- [What you need to do]
Copy out the data below as written; omit any images.

** Opening Exercise input block **

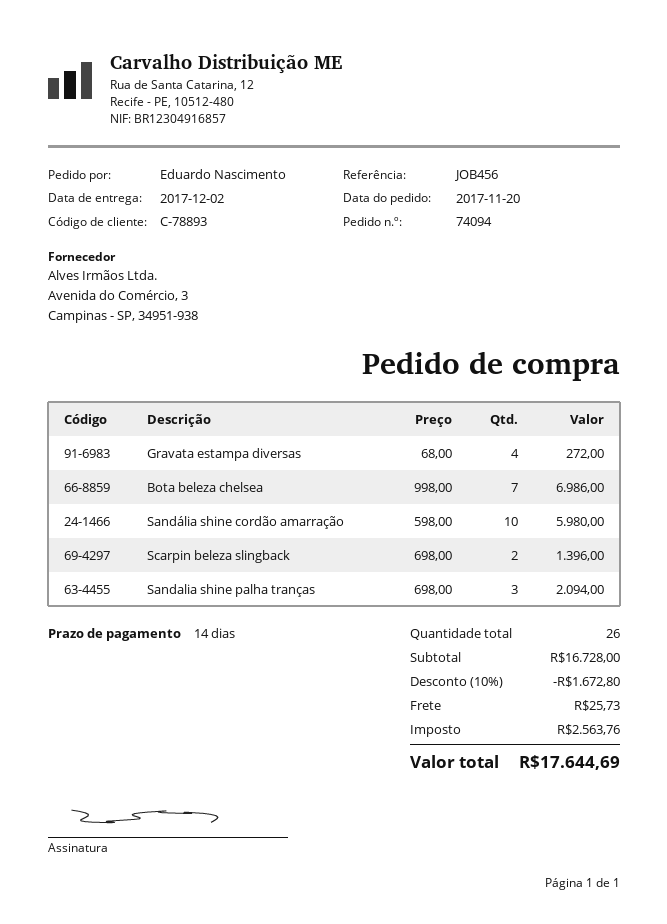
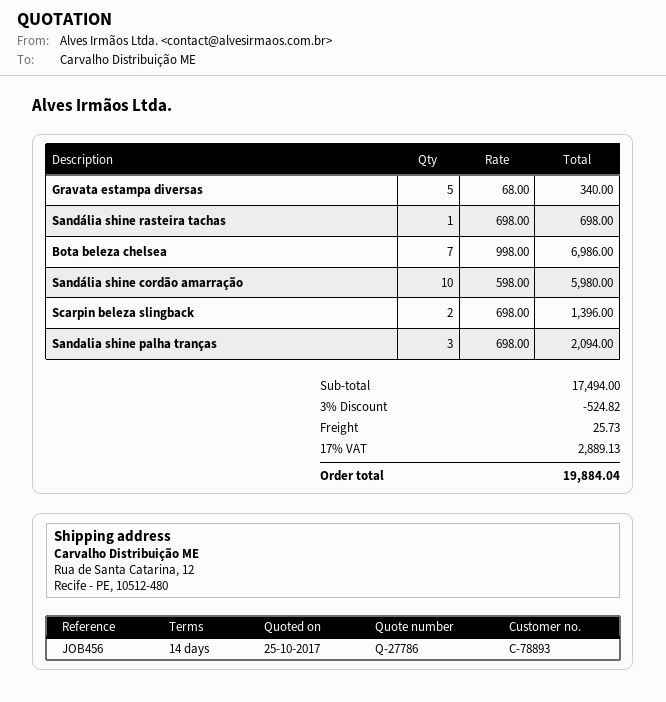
Gravata estampa diversas: 4 x 68.00 = 272.00 -> 5 x 68.00 = 340.00
Sandália shine rasteira tachas: none -> 1 x 698.00 = 698.00
subtotal: 16728.00 -> 17494.00
discount: 10% = 1672.80 -> 3% = 524.82
tax: 2563.76 -> 2889.13
total: 17644.69 -> 19884.04

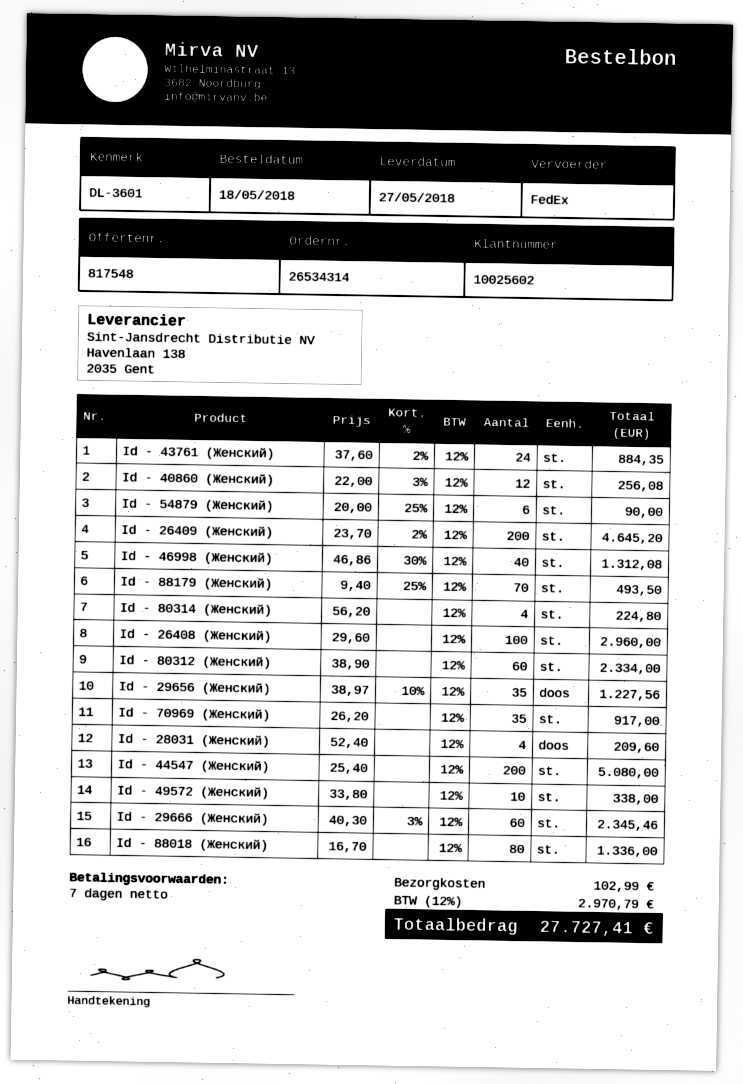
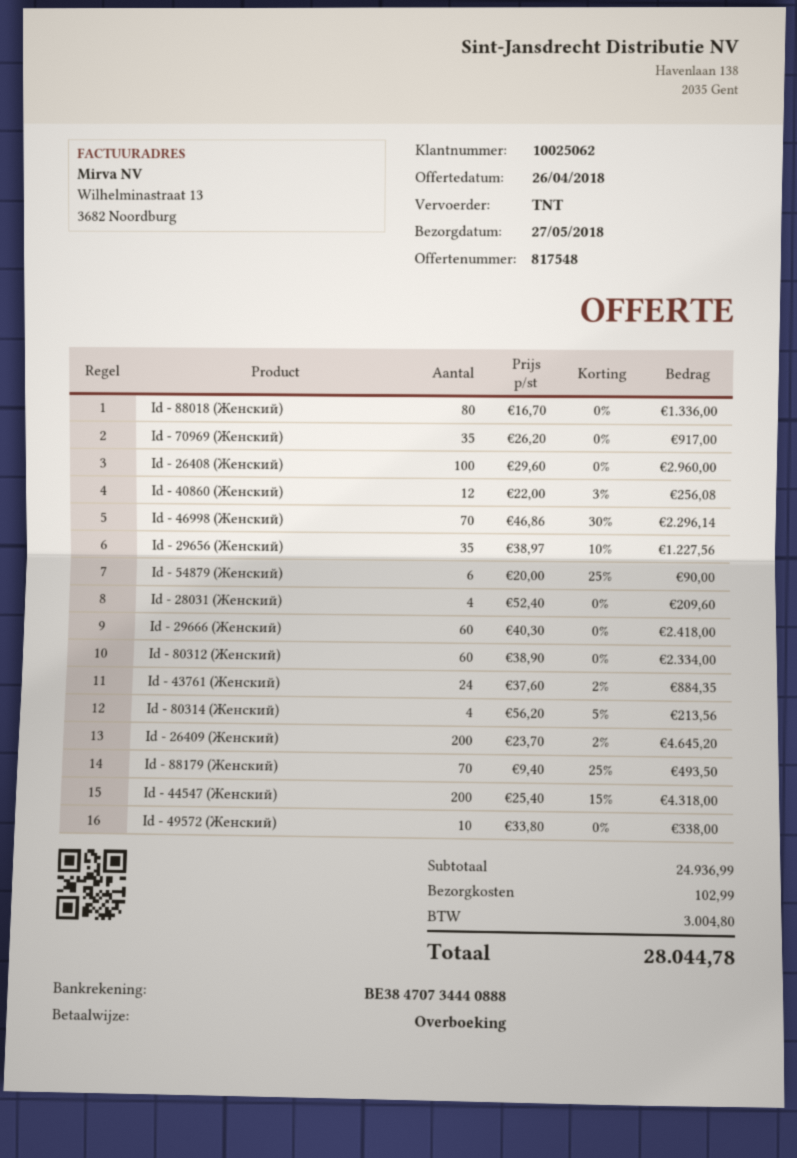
customer number: 10025602 -> 10025062
shipping method: FedEx -> TNT
Id - 46998 (Женский): 40 x 46.86 - 30% = 1312.08 -> 70 x 46.86 - 30% = 2296.14
Id - 80314 (Женский): 4 x 56.20 = 224.80 -> 4 x 56.20 - 5% = 213.56
Id - 44547 (Женский): 200 x 25.40 = 5080.00 -> 200 x 25.40 - 15% = 4318.00
Id - 29666 (Женский): 60 x 40.30 - 3% = 2345.46 -> 60 x 40.30 = 2418.00
tax: 2970.79 -> 3004.80
total: 27727.41 -> 28044.78

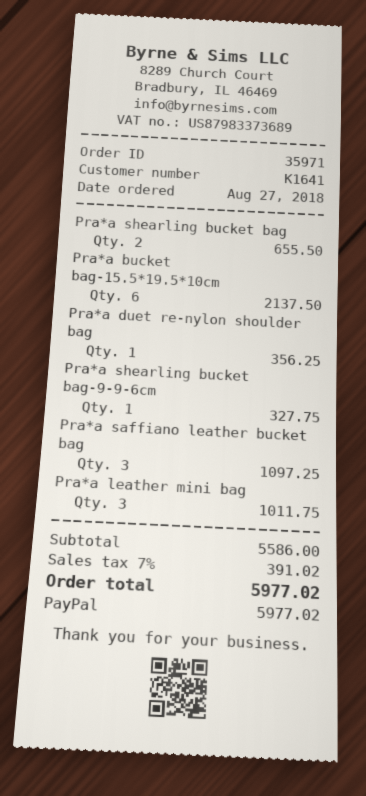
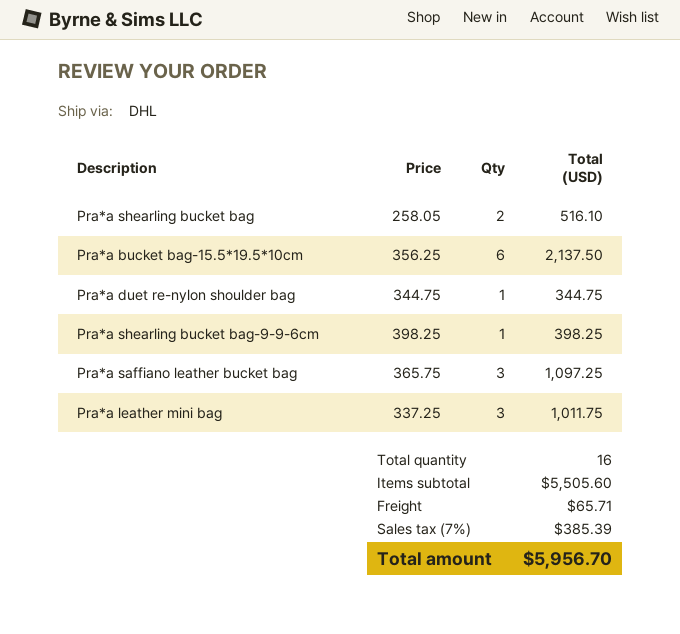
Pra*a shearling bucket bag: 2 for 655.50 -> 2 for 516.10
Pra*a duet re-nylon shoulder bag: 1 for 356.25 -> 1 for 344.75
Pra*a shearling bucket bag-9-9-6cm: 1 for 327.75 -> 1 for 398.25
subtotal: 5586.00 -> 5505.60
shipping: none -> 65.71
tax: 7% = 391.02 -> 7% = 385.39
total: 5977.02 -> 5956.70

** Closing Exercise input block **

- [Exercise result]
Gravata estampa diversas: 4 x 68.00 = 272.00 -> 5 x 68.00 = 340.00
Sandália shine rasteira tachas: none -> 1 x 698.00 = 698.00
subtotal: 16728.00 -> 17494.00
discount: 10% = 1672.80 -> 3% = 524.82
tax: 2563.76 -> 2889.13
total: 17644.69 -> 19884.04

customer number: 10025602 -> 10025062
shipping method: FedEx -> TNT
Id - 46998 (Женский): 40 x 46.86 - 30% = 1312.08 -> 70 x 46.86 - 30% = 2296.14
Id - 80314 (Женский): 4 x 56.20 = 224.80 -> 4 x 56.20 - 5% = 213.56
Id - 44547 (Женский): 200 x 25.40 = 5080.00 -> 200 x 25.40 - 15% = 4318.00
Id - 29666 (Женский): 60 x 40.30 - 3% = 2345.46 -> 60 x 40.30 = 2418.00
tax: 2970.79 -> 3004.80
total: 27727.41 -> 28044.78

Pra*a shearling bucket bag: 2 for 655.50 -> 2 for 516.10
Pra*a duet re-nylon shoulder bag: 1 for 356.25 -> 1 for 344.75
Pra*a shearling bucket bag-9-9-6cm: 1 for 327.75 -> 1 for 398.25
subtotal: 5586.00 -> 5505.60
shipping: none -> 65.71
tax: 7% = 391.02 -> 7% = 385.39
total: 5977.02 -> 5956.70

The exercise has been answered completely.